Sofia Pavkovic on Kyla William Tate’s “AI, Archives, and the Afterlives of Data”

As a young person looking at graduating from undergraduate in the coming year, I have learned to fear AI and what it’s doing to the job market. At commencement ceremonies across the nation, speakers who heralded AI were met with choruses of boos from anxious graduates who knew that for them, AI was only going to make things harder. While I’ve been anxious about these developments, looking at a career in archives, museums, and cultural institutions, I knew that AI wasn’t going to directly impact my post-grad job search as much as it would in a field like computer science or finance. However, when I attended the Black Metropolitan Research Consortium’s 20th Anniversary Symposium on June 18th, I learned how AI might be creeping its way into the staunchly analog archives field. 

While every speaker was urgent, incisive, and poignant in their work and presentations, the talk that most stood out to me was Kyla Williams Tate’s, titled “AI, Archives, and the Afterlife of Data: Preserving Black Stories Ethically.” Tate began her talk with a different AI – Ancestor Intelligence – and spoke about her elderly mother’s request that she find proof that her father existed before she dies. Tate, an experienced researcher, searched in archives and public records and was unable to find a single trace. Tate used her grandfather’s absence from the record to demonstrate how every dataset tells a story, and we must question what and whose story the data is telling. 

Tate moved on to discussing the ways in which Black stories are impacted by Artificial Intelligence. Firstly, Black stories are largely absent from historical archives. The limited Black presence that remains is then used without consent to train generative AI systems, further misrepresenting and distorting these already vulnerable histories. Generative AI learns only the partial record and regurgitates it as fact – it is trained on what survived and cannot account for what was taken or devalued. The result? Generative AI “speak[s] about Black history with the confidence of someone who never searched for a grandfather’s face.” 

These AI systems are then dangerous, especially in the gap between what the archives hold and what communities know. Tate used the example of Chicago Police Department tools that use AI to further criminalize and surveil Black neighborhoods. For instance, the CPD’s “Strategic Subject List” is a list of 400k Chicago residents who are “at risk” to commit crimes. The list’s subjects are 70% Black, and their names are on this list without their consent in spite of the fact that they have had no hearing and committed no crime. These are the results when AI is trained on racially biased, partial data from the archive. 

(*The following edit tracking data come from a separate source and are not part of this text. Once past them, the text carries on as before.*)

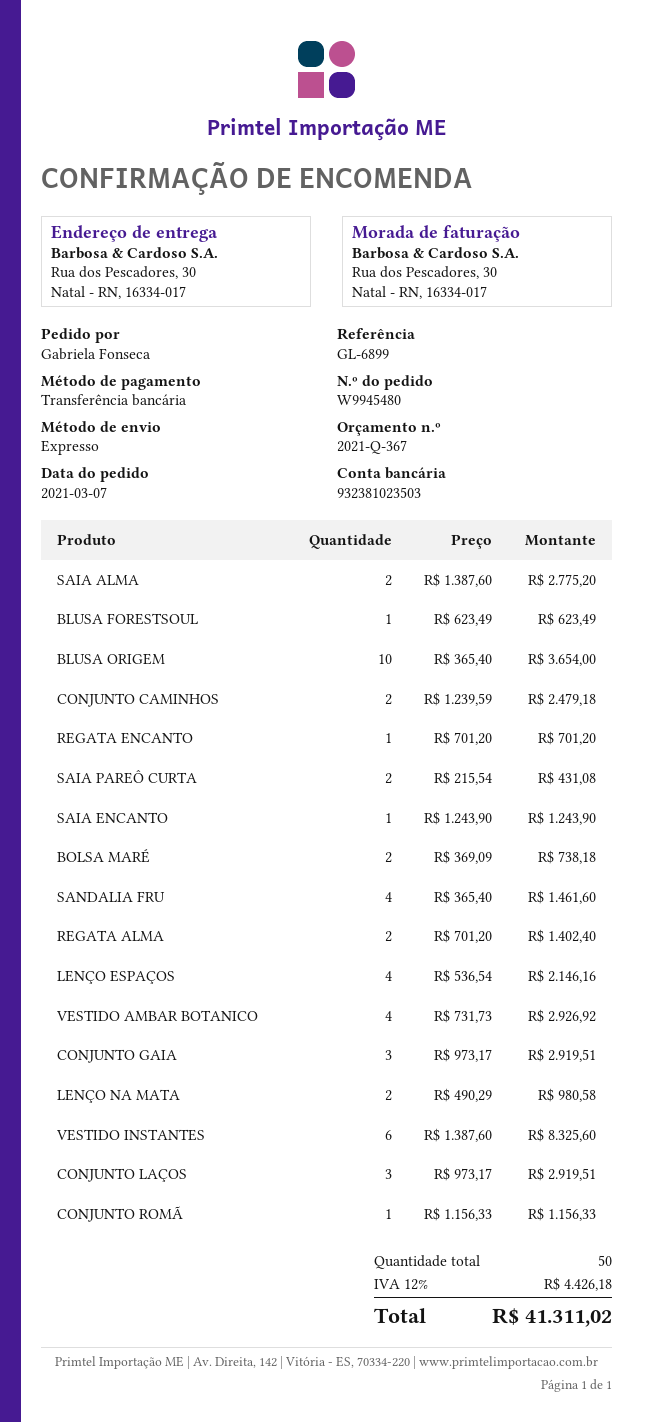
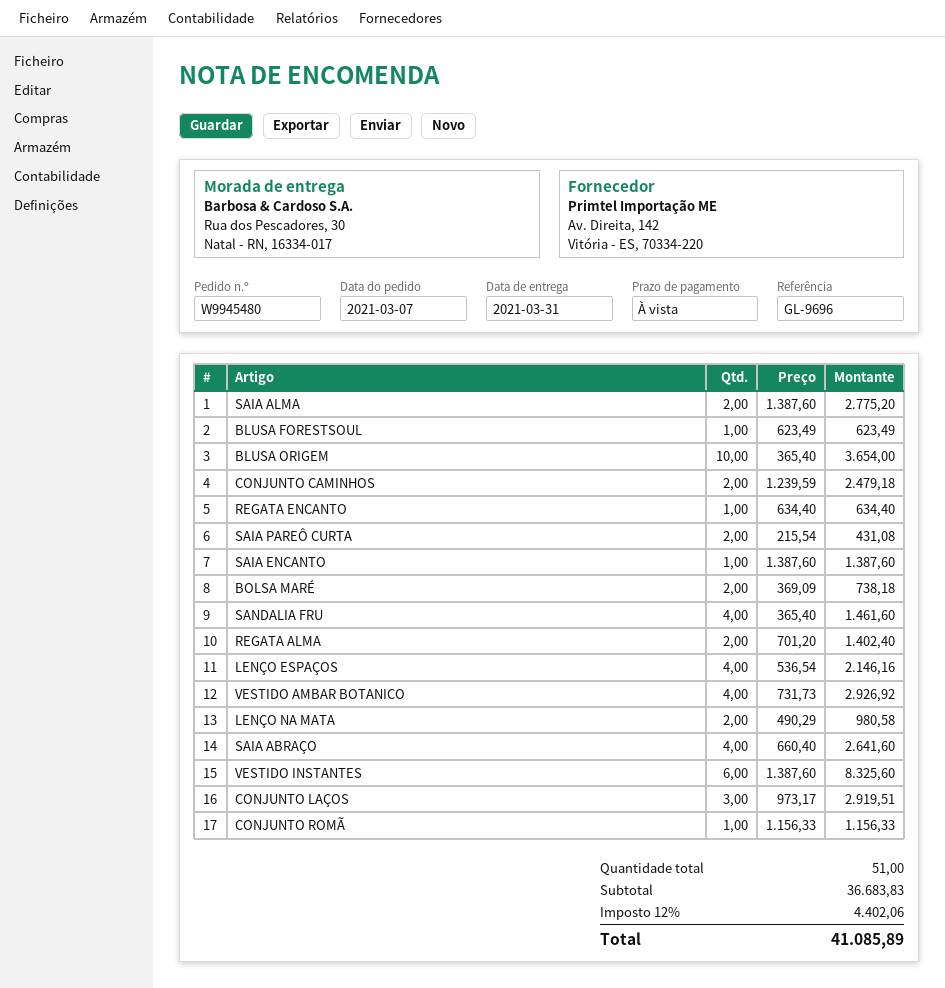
reference: GL-6899 -> GL-9696
REGATA ENCANTO: 1 x 701.20 = 701.20 -> 1 x 634.40 = 634.40
SAIA ENCANTO: 1 x 1243.90 = 1243.90 -> 1 x 1387.60 = 1387.60
CONJUNTO GAIA: 3 x 973.17 = 2919.51 -> none
SAIA ABRAÇO: none -> 4 x 660.40 = 2641.60
total quantity: 50 -> 51
tax: 12% = 4426.18 -> 12% = 4402.06
total: 41311.02 -> 41085.89

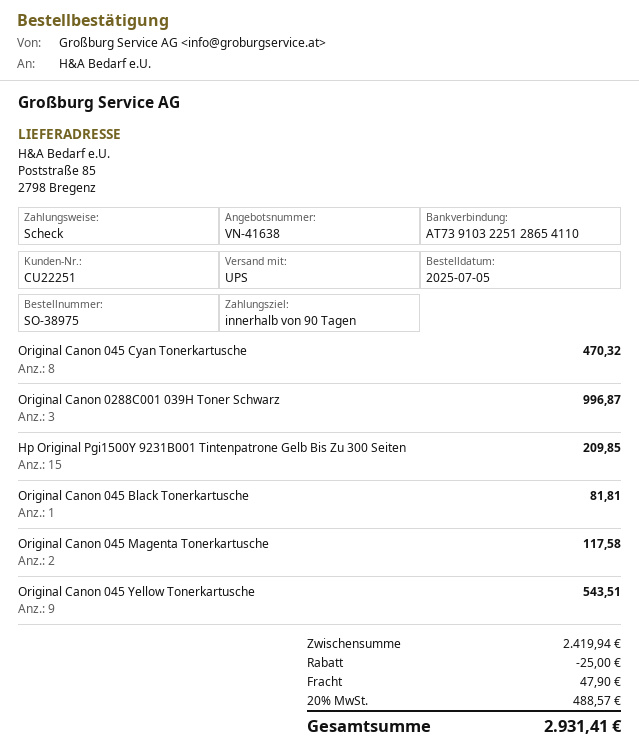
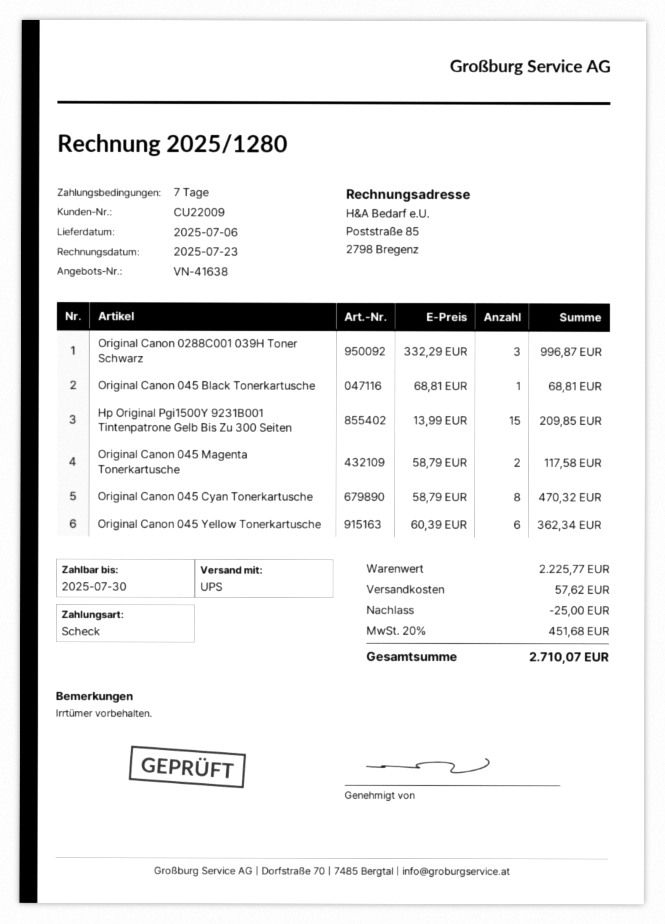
payment terms: 90 days -> 7 days
customer number: CU22251 -> CU22009
Original Canon 045 Black Tonerkartusche: 1 for 81.81 -> 1 for 68.81
Original Canon 045 Yellow Tonerkartusche: 9 for 543.51 -> 6 for 362.34
subtotal: 2419.94 -> 2225.77
shipping: 47.90 -> 57.62
tax: 20% = 488.57 -> 20% = 451.68
total: 2931.41 -> 2710.07

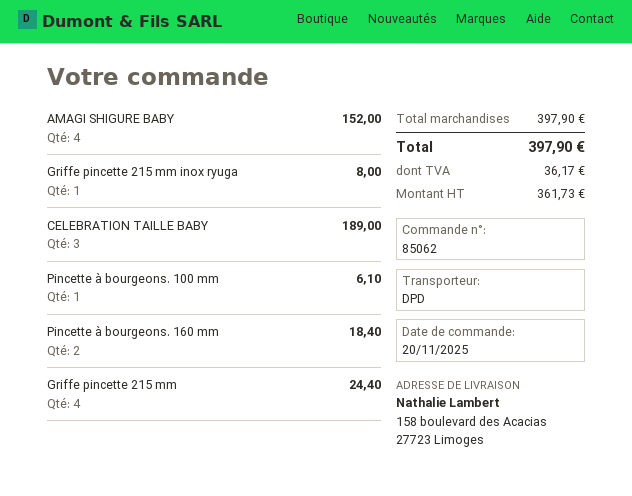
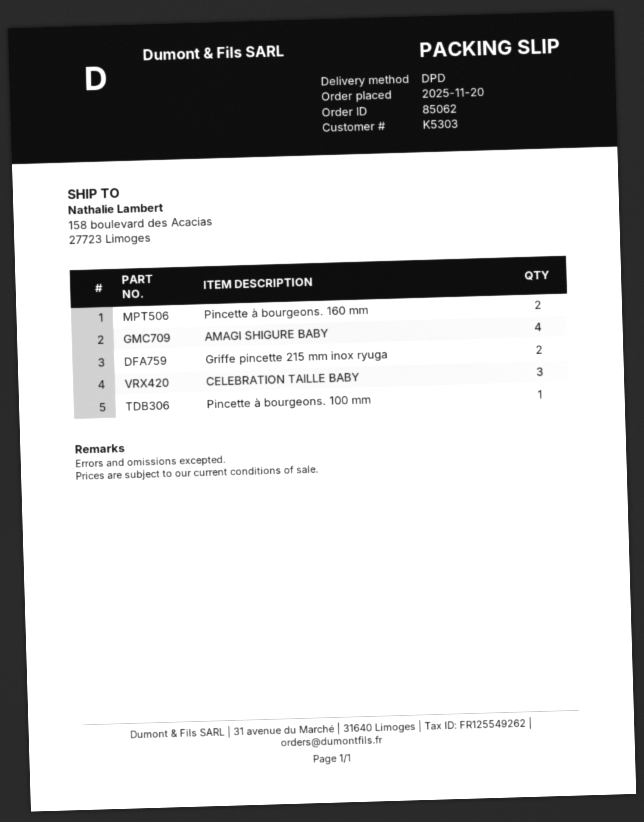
Griffe pincette 215 mm inox ryuga: 1 -> 2
Griffe pincette 215 mm: 4 -> none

While AI’s interference in archives has already had negative effects on Black communities, there are ways that communities and institutions work against its influence. The Black Metropolitan Research Consortium is an example of what Tate calls “the counter-algorithm,” the human system of memory and documentation. The BMRC enacts the counter-algorithm institutionally, a non-neutral process of corrective memory that fills the gaps in dominant archives. Another way that Tate says we can work to fill the gap is through using “Poetry as Epistemology.” Tate points to poets like Gwendolyn Brooks, Eve Ewing, and avery r. young to show how poems hold the cultural information and memory that datasets do not. “Black poems are evidence,” she says. “They hold what census records omit, what finding aids cannot index, and what AI systems will systematically miss.” As an English Literature major pursuing a career in archives, these words were a revelation for me. My love for history and for poetry has always been intertwined, and Kyla Williams Tate put the unsaid reason why into words. Tate didn’t stop there. Asking, “What does a governance framework look like that starts from what poetry knows?” Tate called for poets, artists, and other creative community members to be included in governance conversations about AI ethics. She displayed her “5 Pillars” framework for Black Archival AI ethics and outlined what institutions can do to help interrupt this issue before AI quietly rewrites history. 

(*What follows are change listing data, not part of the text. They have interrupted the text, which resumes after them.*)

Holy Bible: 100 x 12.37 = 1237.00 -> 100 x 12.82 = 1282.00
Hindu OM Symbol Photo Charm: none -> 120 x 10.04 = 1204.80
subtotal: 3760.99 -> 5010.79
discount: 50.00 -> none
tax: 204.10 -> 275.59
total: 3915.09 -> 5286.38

The room was stunned by Tate’s presentation – her grip on the assembled academics and archivists was undeniable. Part of this crowd, I too found her talk incredibly engaging and enlightening. As I mentioned at the beginning of this blog post, I am graduating into a job market defined by AI. Algorithms and AI read your resume and job applications before they ever reach a set of human eyes; Your interviewer uses an AI transcription service in your Zoom interview (or you may be even interviewed by an AI chatbot); Your job (never secure) involves less doing tasks yourself and more prompting Claude or ChatGTP to do them for you. Going into a world of mostly-analog archives, museums, and cultural institutions, I thought I would be shielded from this image of the new American workplace. I thought that the ratio of digitized material as compared to what collections store physically – once described to me as like a drop to the ocean – meant that AI didn’t have enough information to get trained off of archival collections. However, as Tate demonstrated most eloquently in her talk, for generative AI, an AI system that is working with an absence of information is much more dangerous than one that has a wealth of information at its disposal. 

I left the talk renewed in my conviction to dedicate my career to archiving, preserving, and protecting marginalized histories. As AI continues to evolve, it is up to archives, museums, and cultural institutions to defend the vulnerable histories they hold and confront the gaps in their collections. 

By Sofia Pavkovic, Summer Intern, July 9th 2026

P.S. – Many thanks to the Chicago Women’s History Center for providing me with a ticket to this symposium.